Scott Johnson, Executive Director of Southampton Youth Services (SYS) on the facility’s beginnings, how it’s grown, where it’s headed and the 5th annual Family Fun Day taking place there this Saturday.

This is the fifth annual Family Fun Day at SYS. Tell me a little about some of the activities you have planned for this year and how the event has changed over the years.

It’s continued to grow. Last year we had about 1,000 people come through. This year we’ve added GameStreet a mobile trailer with video games for kids. It has five different screens, so kids can sit down and play games together. It’s really great for some of the older kids who may have aged out of some of the younger activities.

What is the goal of Family Fun Day?

We really want the community to come out and this is a chance for us to give something back. We want people to see the building and the facilities, whether they have supported us in the past, or are people who are new to the area. We get to show off.

It’s not a big money maker, it’s just $10 for adults, $5 for teens and younger kids get in free – but every dollar raised goes to our scholarship program which helps kids who don’t have the means to take part in a program or join SYS. We deal with those kids after school and in other programs — whether it’s Future Stars, gymnastics or karate. Part of the deal for those groups who offer their programs here is to also give back with scholarships.

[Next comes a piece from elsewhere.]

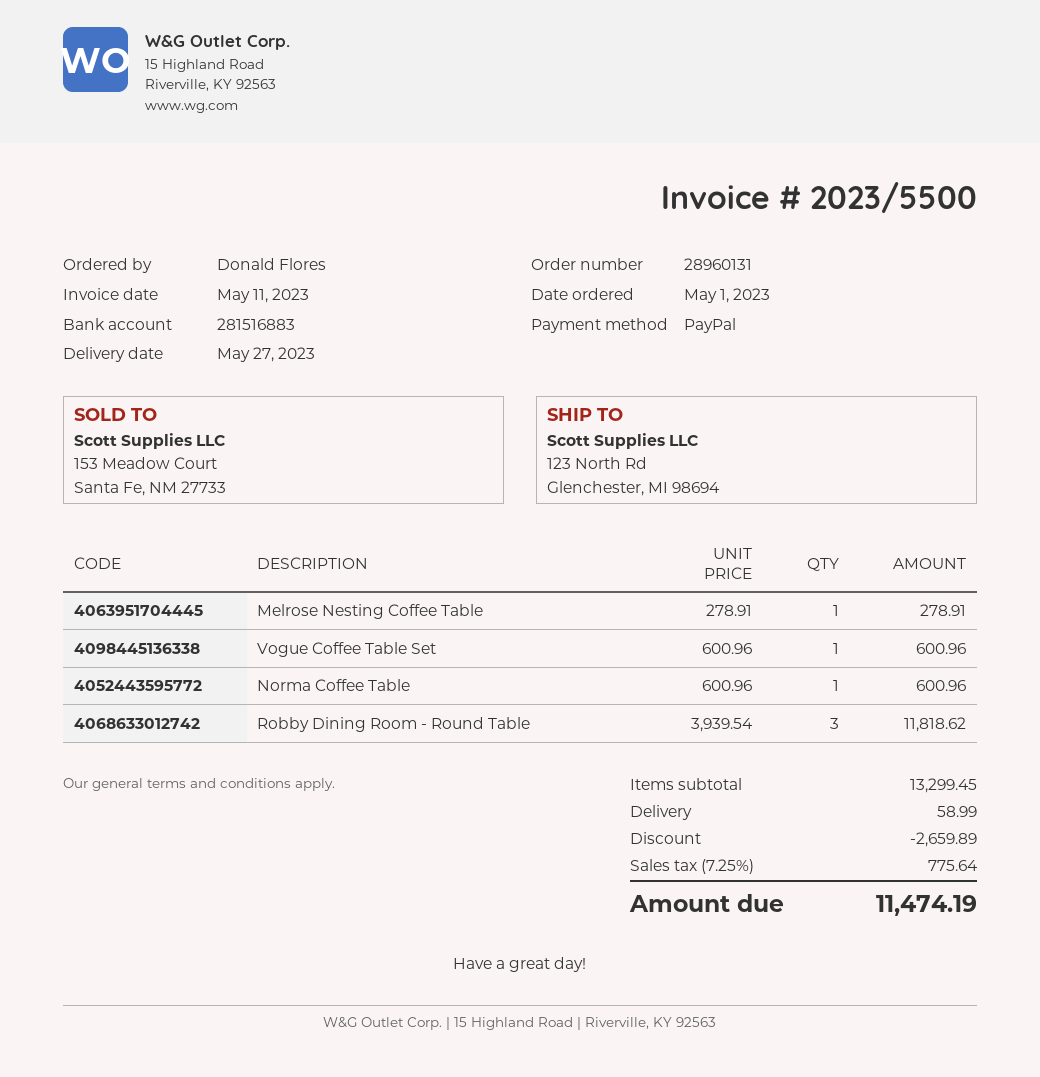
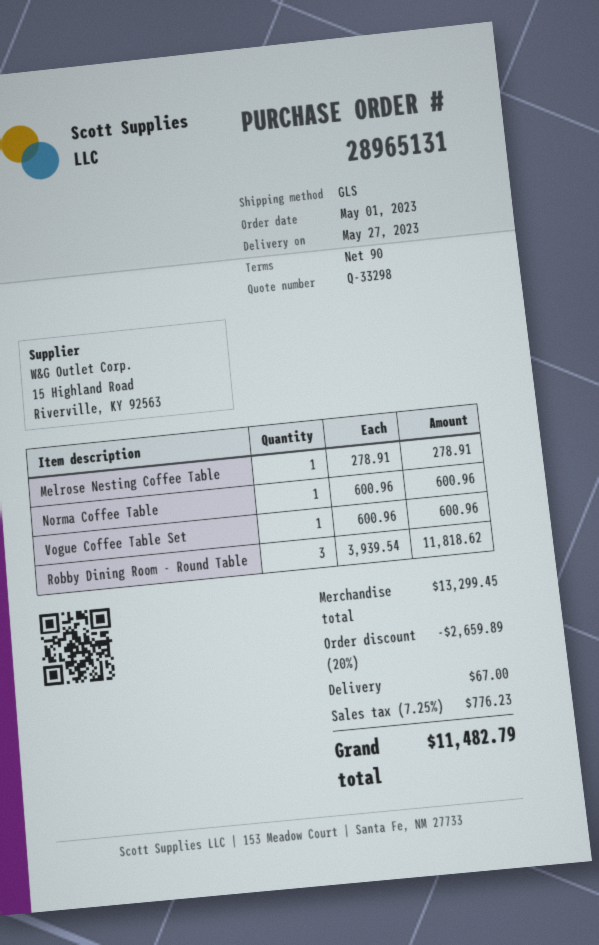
order number: 28960131 -> 28965131
shipping: 58.99 -> 67.00
tax: 7.25% = 775.64 -> 7.25% = 776.23
total: 11474.19 -> 11482.79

SYS opened its doors in 2003 and many of us can remember a time before there was an SYS. What in the world did kids do out here before that?

That’s why I got involved in the organization. There were 17 or so of us on the original board. All of us were local parents and coaches. My son was 5 years old and I just wanted to shoot baskets with him. I was thrown out of every gym in the area. It was a liability, of course. There was no free place for kids to just go and play.

So we made a pitch to the town board, we threw a baseball to them and I think they thought we were crazy. They said, ‘Go for it, and good luck.’ At the same time there were some persistent folks on the board who were determined to make this happen, hell or high water.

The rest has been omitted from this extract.